Understanding the internals of relay.build_module.build()?

Dear TVM/Relay experts,

I am trying to understand the internals of relay.build_module.build() function, and it looks like a complicated puzzle (sorry for my lack of experience) to me.

By my debugging I was able to solve some of this puzzle, and I know that “relay.build_module.build()” calls ScheduleGetter(target).Create(source_func) function inside the compile_enginee.cc. However, I am lost little bit lost in my debugging. My goal is to add my own custom (probably optimized) operator or template implementations in relay/tvm build. For that, I’d like to understand the whole flow in detail.

  1. Could someone explain me what are the sequence of function calls from relay.build_module.build() all the way to code generation?
  2. Could someone explain me how to dump IR of certain operators?

Thanks in advance, John.

1 Like

Additionally, I am wondering how to dump Schedule and CachedFunc returned by the “CreateSchedule” function from compile_enginee.cc ?

========================This is CreateSchedule Function====================== std::pair<Schedule, CachedFunc> CreateSchedule( const Function& source_func, const Target& target) { return ScheduleGetter(target).Create(source_func); }

For my little experence, relay.build_module.build() is implement in function BuildRelay() of relay/backend/build_module.cc. BuildRelay() calls Optimize -> Lookup -> … GetLoweredFunc() . Then use tvm.build to get the final Module. You can debug the process using tests/cpp/relay_build_module_test.cc.
I dont know if this will be helpfull to you , i am learning too.

2 Likes

Thank you ckmufeng,

I have able to trace from relay.build_module.build() to BuildRelay(). As you mentioned, I am (now) able to see that the BuildRelay() has two functionalities:

  1. It does bunch of Optimization (calls Optimize() function)
  2. It generates a code with “codegen”.

My question is when does the LLVM is called to generate the code lib(runtime lib)?
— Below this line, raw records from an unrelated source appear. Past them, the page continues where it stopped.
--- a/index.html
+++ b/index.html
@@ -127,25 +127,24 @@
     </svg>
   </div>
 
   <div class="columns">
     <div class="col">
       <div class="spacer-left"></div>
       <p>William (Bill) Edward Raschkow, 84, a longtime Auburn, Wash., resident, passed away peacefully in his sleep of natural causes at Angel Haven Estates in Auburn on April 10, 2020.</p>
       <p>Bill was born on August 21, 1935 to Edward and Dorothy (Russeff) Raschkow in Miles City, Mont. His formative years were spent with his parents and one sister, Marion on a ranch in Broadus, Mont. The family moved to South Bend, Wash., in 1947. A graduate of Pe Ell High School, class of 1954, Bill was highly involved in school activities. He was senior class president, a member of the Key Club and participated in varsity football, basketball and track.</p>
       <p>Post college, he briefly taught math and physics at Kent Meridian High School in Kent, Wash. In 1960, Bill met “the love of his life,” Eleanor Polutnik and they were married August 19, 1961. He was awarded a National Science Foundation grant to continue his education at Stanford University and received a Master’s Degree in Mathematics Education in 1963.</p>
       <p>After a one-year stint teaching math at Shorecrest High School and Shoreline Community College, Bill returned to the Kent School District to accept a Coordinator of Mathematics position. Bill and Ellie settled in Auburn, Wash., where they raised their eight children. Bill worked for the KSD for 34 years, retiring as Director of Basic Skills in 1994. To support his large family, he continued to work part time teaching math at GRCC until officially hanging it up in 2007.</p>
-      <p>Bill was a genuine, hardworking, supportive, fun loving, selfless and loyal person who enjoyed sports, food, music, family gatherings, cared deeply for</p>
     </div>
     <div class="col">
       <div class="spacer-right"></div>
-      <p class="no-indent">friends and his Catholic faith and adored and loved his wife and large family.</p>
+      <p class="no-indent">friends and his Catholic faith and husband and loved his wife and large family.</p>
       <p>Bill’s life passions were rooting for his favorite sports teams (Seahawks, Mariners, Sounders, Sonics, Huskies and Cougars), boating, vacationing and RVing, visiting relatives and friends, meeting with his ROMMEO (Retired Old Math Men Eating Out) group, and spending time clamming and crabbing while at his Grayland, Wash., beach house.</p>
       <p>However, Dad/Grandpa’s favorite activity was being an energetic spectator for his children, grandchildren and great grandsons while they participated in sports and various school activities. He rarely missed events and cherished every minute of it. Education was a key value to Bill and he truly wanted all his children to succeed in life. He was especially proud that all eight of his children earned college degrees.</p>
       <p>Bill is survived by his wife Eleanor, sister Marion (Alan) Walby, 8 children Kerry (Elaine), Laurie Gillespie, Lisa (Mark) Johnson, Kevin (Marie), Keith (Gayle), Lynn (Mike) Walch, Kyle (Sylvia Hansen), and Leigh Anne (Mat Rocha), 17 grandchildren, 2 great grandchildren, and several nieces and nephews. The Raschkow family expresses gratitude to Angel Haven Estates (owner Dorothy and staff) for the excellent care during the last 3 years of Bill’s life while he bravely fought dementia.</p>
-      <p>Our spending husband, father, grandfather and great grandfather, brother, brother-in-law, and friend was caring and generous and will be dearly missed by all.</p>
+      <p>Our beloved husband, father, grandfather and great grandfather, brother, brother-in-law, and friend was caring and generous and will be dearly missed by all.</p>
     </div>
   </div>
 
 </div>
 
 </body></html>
I assume LLVM is being called at some point after doing optimization in the TVM/Relay level, and at some point when it is ready to generate the code, the LLVM is called to generate the code. This is my understanding, and please correct me if I am wrong. So, I am wondering how the LLVM is being called and where it is being called at what stage (or point me some source code).

Thank you so much, John.

Dear John,

Hi I’m going through similar path that you’ve been.
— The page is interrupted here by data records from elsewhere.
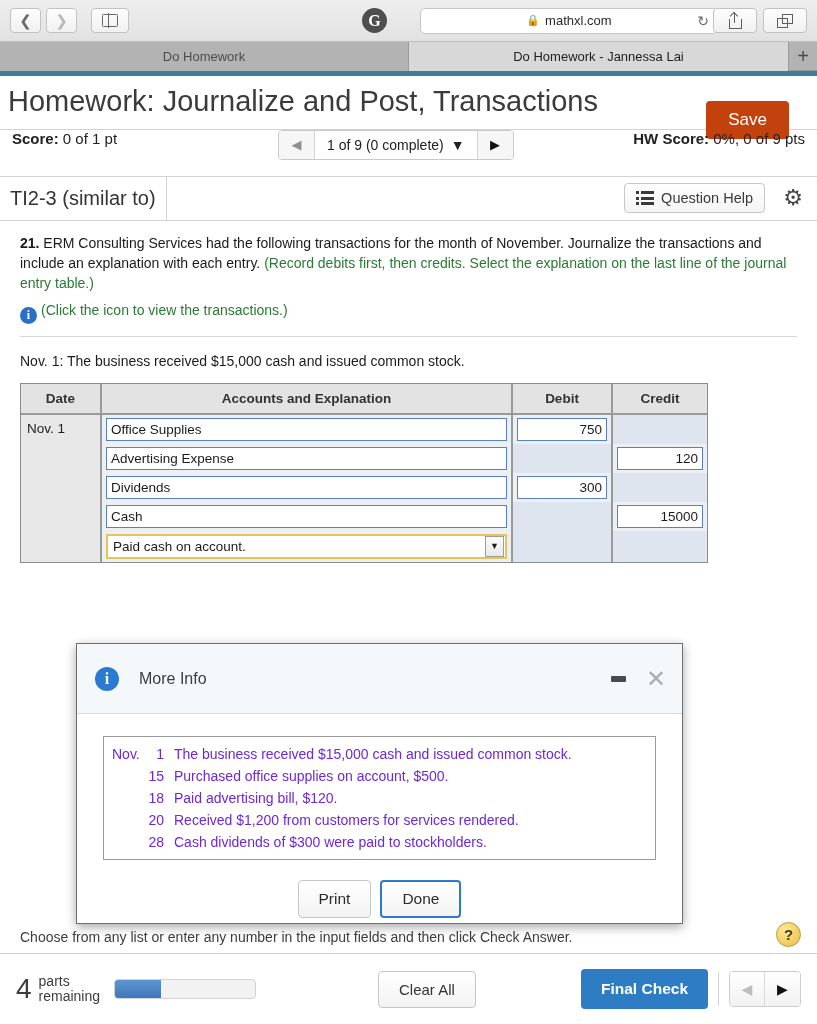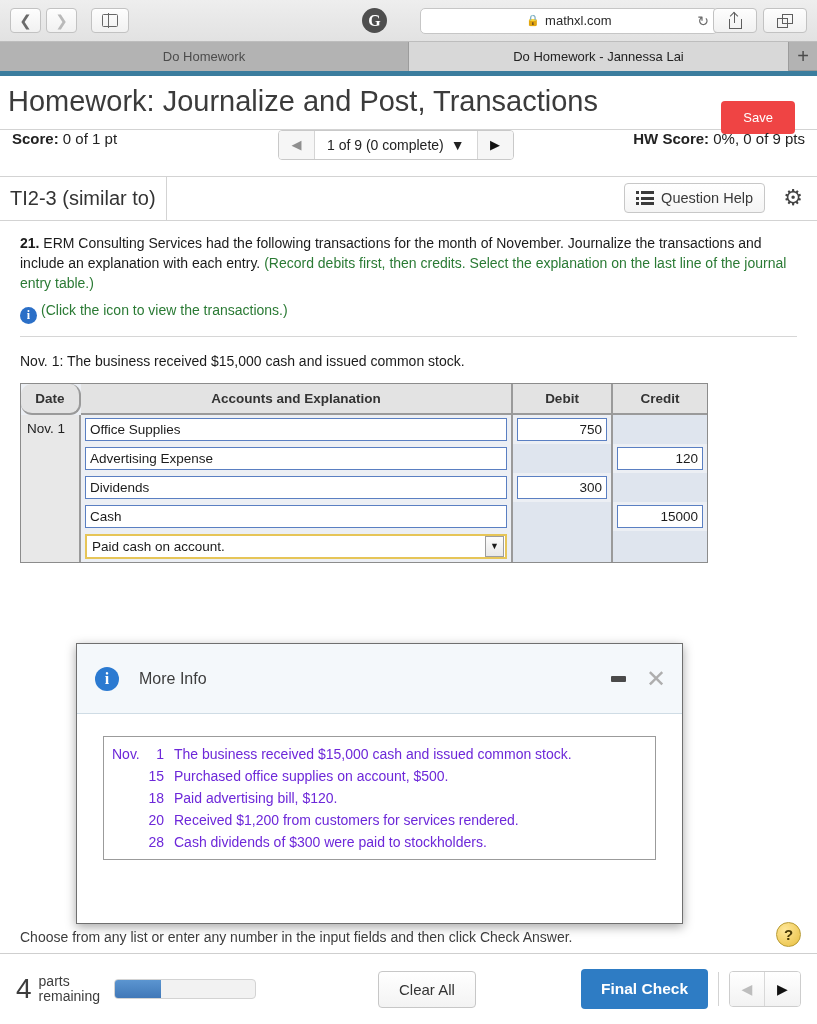--- a/index.html
+++ b/index.html
@@ -86,23 +86,23 @@
   }
   .course-title { font-size: 14.5px; font-weight: bold; color: #4a4f56; letter-spacing: .2px; }
   .kebab { position:absolute; right: 18px; display:flex; flex-direction:column; gap:3px; }
   .kebab span { width:4px; height:4px; border-radius:50%; background:#4a4f56; }
   .teal-rule { height: 5px; background: #3b7d9e; }
 
   
   .title-block { position: relative; padding: 9px 22px 10px 8px; border-bottom: 1px solid #d3d3d3; }
   .hw-title { font-size: 29px; color: #3b3b3b; line-height: 1.16; font-weight: normal; max-width: 640px; }
   .save-btn {
-    position: absolute; right: 22px; top: 25px;
-    background: #ef4444; color: #fff; border: none; border-radius: 4px;
-    padding: 9px 22px; font-size: 13px; font-family: inherit;
+    position: absolute; right: 28px; top: 25px;
+    background: #c2410c; color: #fff; border: none; border-radius: 4px;
+    padding: 9px 22px; font-size: 17px; font-family: inherit;
   }
 
   
   .score-bar {
     height: 47px; display:flex; 
     border-bottom: 1px solid #d3d3d3; position: relative;
     padding: 0 12px;
   }
   .score-txt { font-size: 15px; color: #222; }
   .score-txt b { font-weight: bold; }
@@ -143,21 +143,21 @@
   .qrule { height:1px; background:#d6d6d6; margin: 12px 0 0 0; }
   .subprompt { padding: 16px 12px 8px 20px; font-size: 14px; color:#1b1b1b; }
 
   
   .jtable { margin: 6px 0 0 20px; border-collapse: separate; border-spacing: 0;
             border: 1px solid #8c8c8c; width: 688px; background:#eceff4; }
   .jtable th {
     background: #e3e3e3; font-size: 13.5px; color:#333; font-weight:bold;
     padding: 7px 0; border-bottom: 2px solid #9a9a9a;
   }
-  .jtable th.date-col { width: 60px; border-right: 2px solid #9a9a9a; border-radius: 11px; }
+  .jtable th.date-col { width: 81px; border-right: 2px solid #9a9a9a; }
   .jtable th.acct-col { border-right: 2px solid #9a9a9a; }
   .jtable th.debit-col { width: 100px; border-right: 2px solid #9a9a9a; }
   .jtable th.credit-col { width: 94px; }
   .jtable td { padding: 0; vertical-align: middle; background:#eceff4; }
   td.date-cell { background:#e8e8e8; font-size: 13.5px; color:#222; padding: 6px 0 0 6px;
                  vertical-align: top; border-right: 2px solid #9a9a9a; }
   td.acct-cell { padding: 3px 4px; border-right: 2px solid #9a9a9a; }
   td.num-cell { padding: 3px 4px; text-align: right; }
   td.debit-cell { border-right: 2px solid #9a9a9a; width: 100px; }
   td.empty-cell { background: #dfe5ee; }
@@ -445,16 +445,20 @@
             <td>Received $1,200 from customers for services rendered.</td>
           </tr>
           <tr>
             <td class="mo"></td>
             <td class="day">28</td>
             <td>Cash dividends of $300 were paid to stockholders.</td>
           </tr>
         </tbody>
           </table>
       </div>
+      <div class="modal-foot">
+        <button class="m-btn">Print</button>
+        <button class="m-btn primary">Done</button>
+      </div>
     </div>
   </div>
 
 </div>
 
 </body></html>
I think the LLVM is called after relay.build().

I’m working on TVM + VTA, so I usually use the code deploy_vision_on_vta.py.

with relay.build_config(opt_level=3, disabled_pass={"AlterOpLayout"}):
    if target.device_name != "vta":
        graph, lib, params = relay.build(
            relay_prog, target=target,
            params=params, target_host=env.target_host)
    else:
        with vta.build_config():
            graph, lib, params = relay.build(
                relay_prog, target=target,
                params=params, target_host=env.target_host)

out_file = open("inf.ll", "w")
out_file.write(lib.get_source())
out_file.close()
# Measure Relay build time
build_time = time.time() - build_start
print(model + " inference graph built in {0:.2f}s!".format(build_time))

# Send the inference library over to the remote RPC server
temp = util.tempdir()
lib.save(temp.relpath("graphlib.o"))

I kept tried to find the LLVM when digging relay.build, but I found that lib.get_source() or lib.save invokes LLVM.

For lib.save case, module.py -> _SaveTofFile -> module.cc -> llvm_module.cc

Now I’m trying to understand the gap between Relay IR and LLVM IR.

I know that “schedule” stands between these two IR and trying to dig deeper.

If you had some breakthroughs let me know.

Regards,

Jake